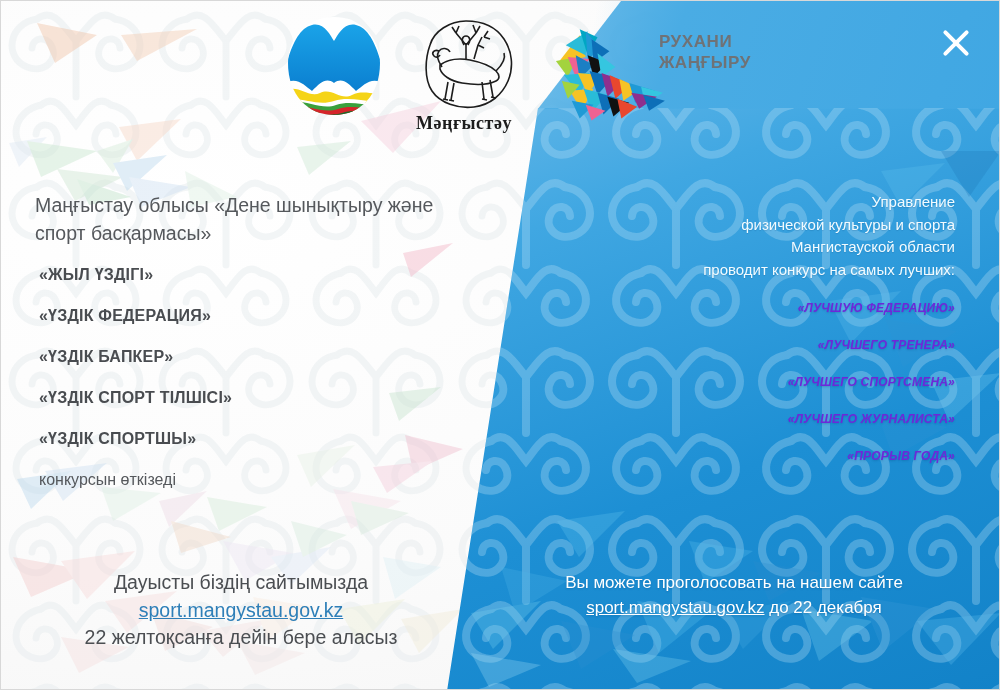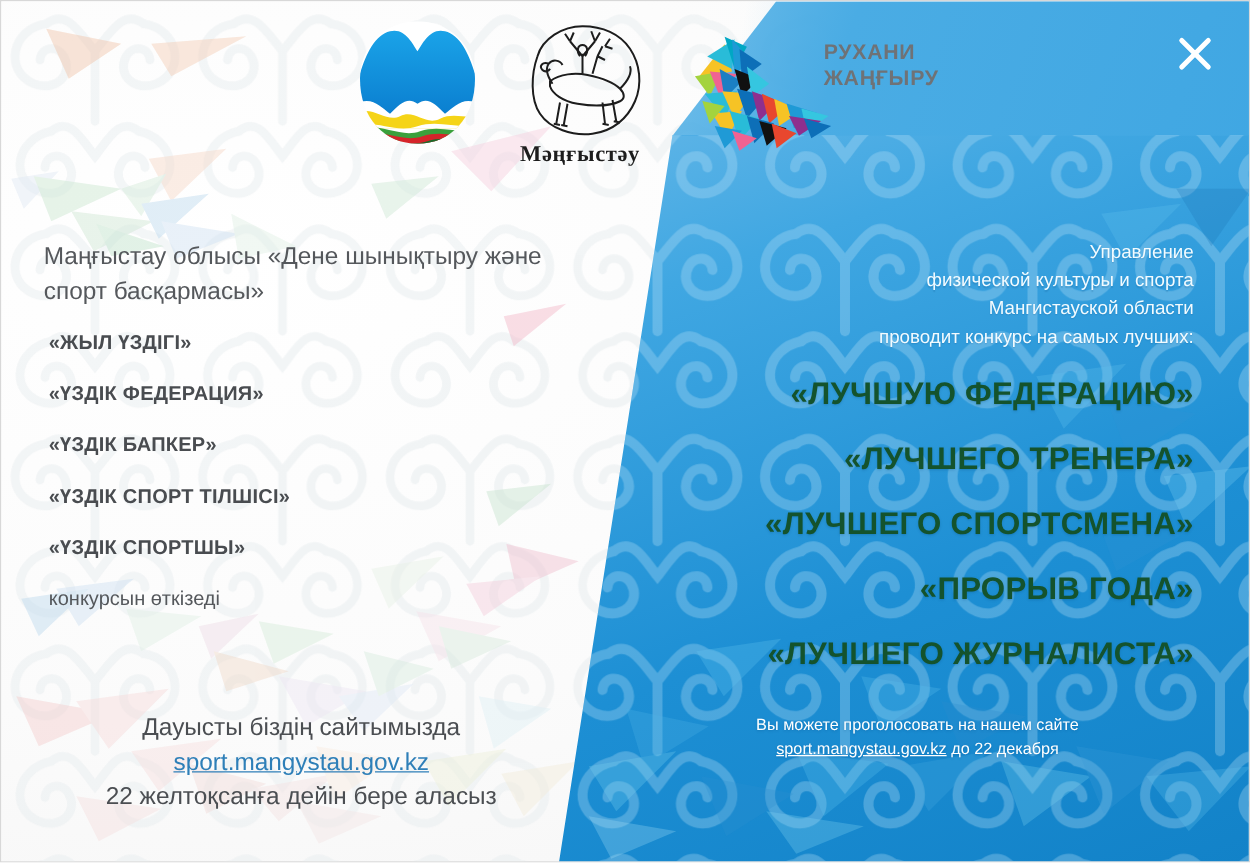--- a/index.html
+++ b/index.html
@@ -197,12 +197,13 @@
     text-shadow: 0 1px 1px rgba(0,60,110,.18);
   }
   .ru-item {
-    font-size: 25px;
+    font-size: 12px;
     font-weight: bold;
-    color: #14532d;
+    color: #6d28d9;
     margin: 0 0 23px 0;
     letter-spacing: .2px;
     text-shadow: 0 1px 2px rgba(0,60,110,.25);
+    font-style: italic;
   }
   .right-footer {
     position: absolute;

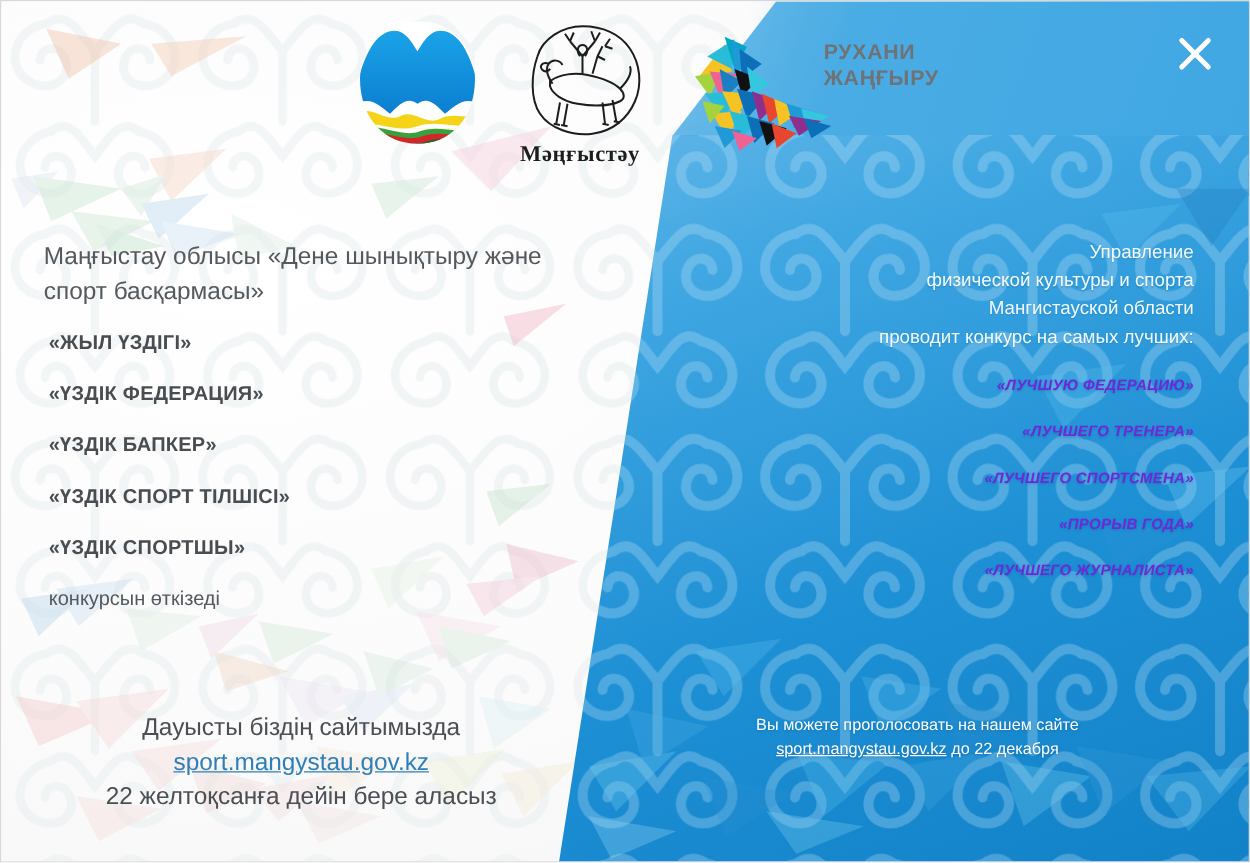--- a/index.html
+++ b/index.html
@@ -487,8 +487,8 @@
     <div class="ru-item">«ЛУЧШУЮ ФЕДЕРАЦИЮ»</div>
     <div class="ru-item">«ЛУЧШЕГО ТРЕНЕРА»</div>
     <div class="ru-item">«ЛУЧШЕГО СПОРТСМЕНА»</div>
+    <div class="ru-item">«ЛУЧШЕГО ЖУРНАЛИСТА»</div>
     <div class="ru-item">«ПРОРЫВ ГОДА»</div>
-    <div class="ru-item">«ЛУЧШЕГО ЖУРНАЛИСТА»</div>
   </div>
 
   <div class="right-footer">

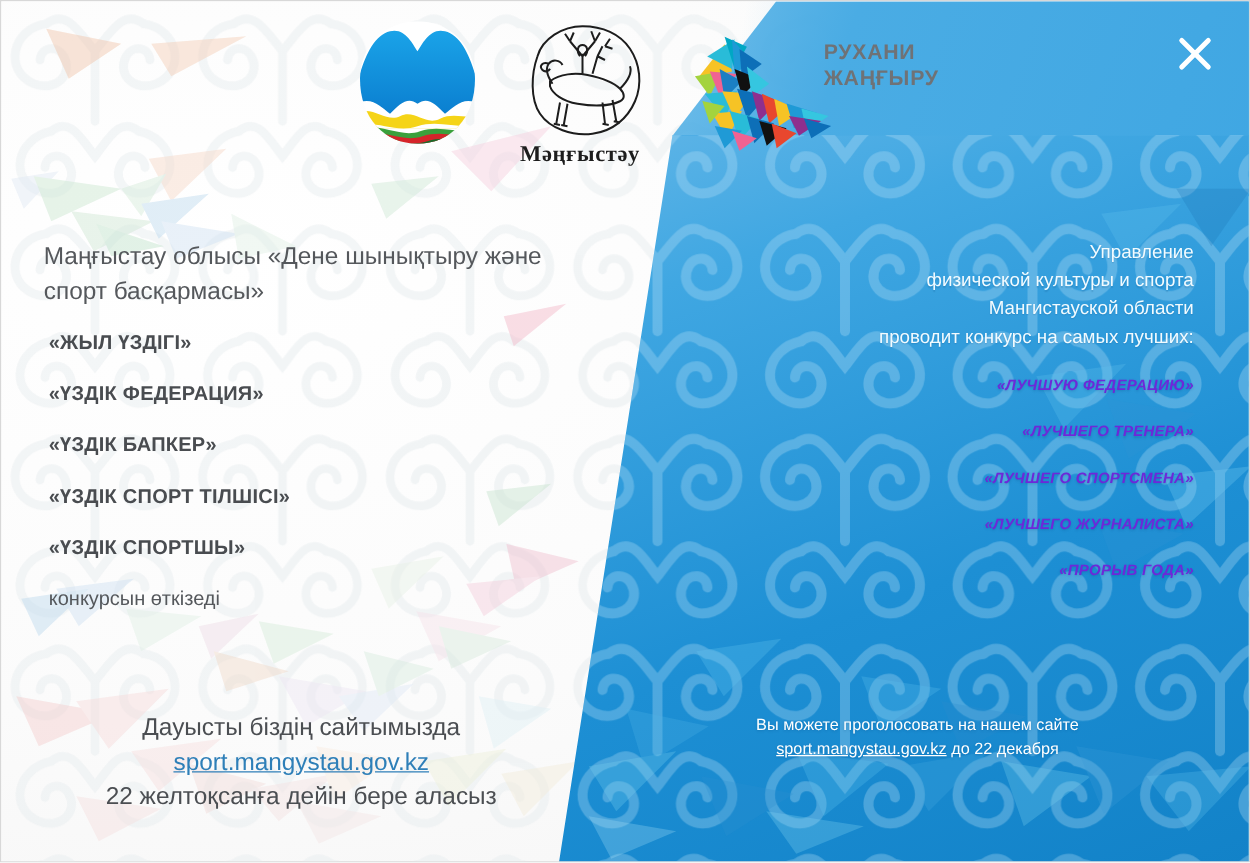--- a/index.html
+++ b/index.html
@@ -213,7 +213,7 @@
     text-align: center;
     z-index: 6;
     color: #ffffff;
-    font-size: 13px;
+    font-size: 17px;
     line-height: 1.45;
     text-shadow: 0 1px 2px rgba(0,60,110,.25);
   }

TRY IT -
Make an exact copy of the records above, one that has none of the pictures.

ANSWER SPACE -
--- a/index.html
+++ b/index.html
@@ -197,12 +197,13 @@
     text-shadow: 0 1px 1px rgba(0,60,110,.18);
   }
   .ru-item {
-    font-size: 25px;
+    font-size: 12px;
     font-weight: bold;
-    color: #14532d;
+    color: #6d28d9;
     margin: 0 0 23px 0;
     letter-spacing: .2px;
     text-shadow: 0 1px 2px rgba(0,60,110,.25);
+    font-style: italic;
   }
   .right-footer {
     position: absolute;

--- a/index.html
+++ b/index.html
@@ -487,8 +487,8 @@
     <div class="ru-item">«ЛУЧШУЮ ФЕДЕРАЦИЮ»</div>
     <div class="ru-item">«ЛУЧШЕГО ТРЕНЕРА»</div>
     <div class="ru-item">«ЛУЧШЕГО СПОРТСМЕНА»</div>
+    <div class="ru-item">«ЛУЧШЕГО ЖУРНАЛИСТА»</div>
     <div class="ru-item">«ПРОРЫВ ГОДА»</div>
-    <div class="ru-item">«ЛУЧШЕГО ЖУРНАЛИСТА»</div>
   </div>
 
   <div class="right-footer">

--- a/index.html
+++ b/index.html
@@ -213,7 +213,7 @@
     text-align: center;
     z-index: 6;
     color: #ffffff;
-    font-size: 13px;
+    font-size: 17px;
     line-height: 1.45;
     text-shadow: 0 1px 2px rgba(0,60,110,.25);
   }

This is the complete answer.